[Difference listings]

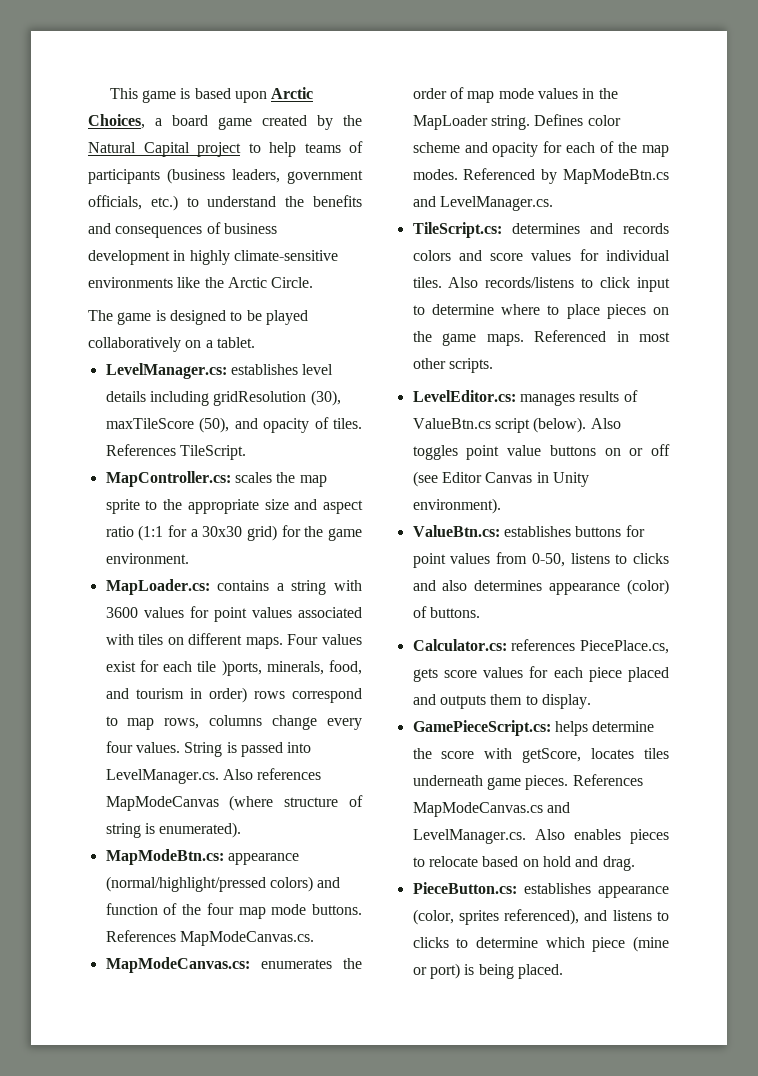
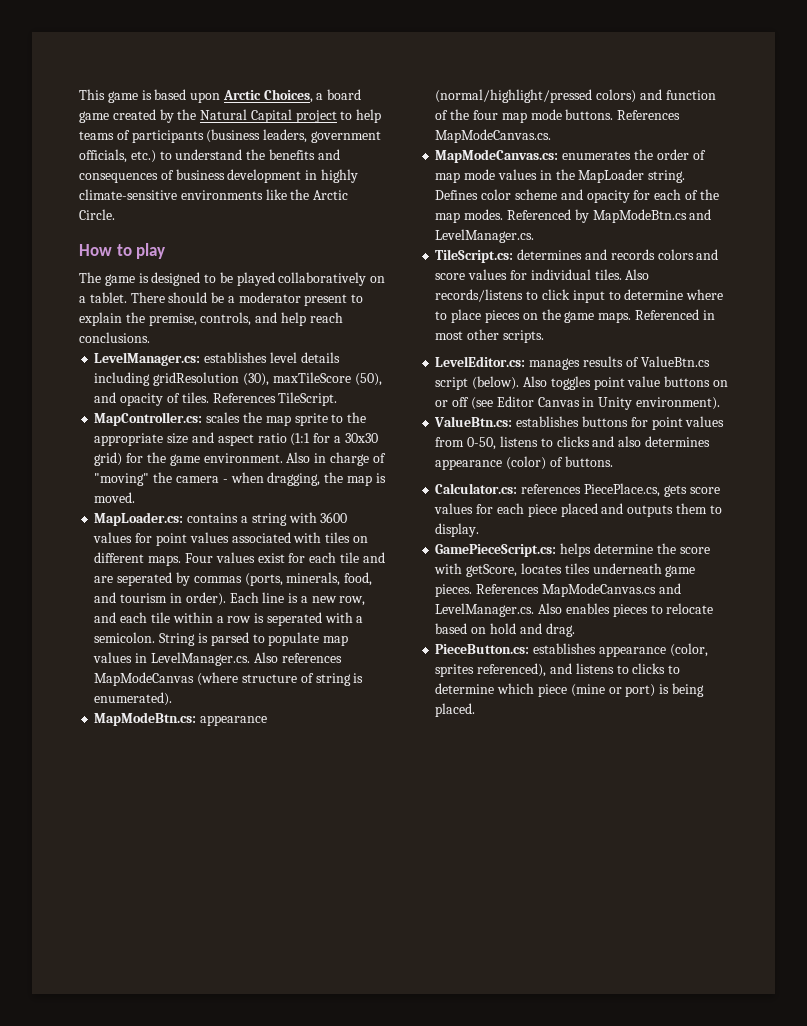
+ How to play
+ There should be a moderator present to explain the premise, controls, and help reach conclusions.
+ Also in charge of "moving" the camera - when dragging, the map is moved.
- Four values exist for each tile )ports, minerals, food, and tourism in order) rows correspond to map rows, columns change every four values. String is passed into LevelManager.cs. Also references MapModeCanvas (where structure of string is enumerated).
+ Four values exist for each tile and are seperated by commas (ports, minerals, food, and tourism in order). Each line is a new row, and each tile within a row is seperated with a semicolon. String is parsed to populate map values in LevelManager.cs. Also references MapModeCanvas (where structure of string is enumerated).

■ Your instructions:
Scan the lines above, and whenever one holds the string "tourism", copy it.

■ Answer below:
- Four values exist for each tile )ports, minerals, food, and tourism in order) rows correspond to map rows, columns change every four values. String is passed into LevelManager.cs. Also references MapModeCanvas (where structure of string is enumerated).
+ Four values exist for each tile and are seperated by commas (ports, minerals, food, and tourism in order). Each line is a new row, and each tile within a row is seperated with a semicolon. String is parsed to populate map values in LevelManager.cs. Also references MapModeCanvas (where structure of string is enumerated).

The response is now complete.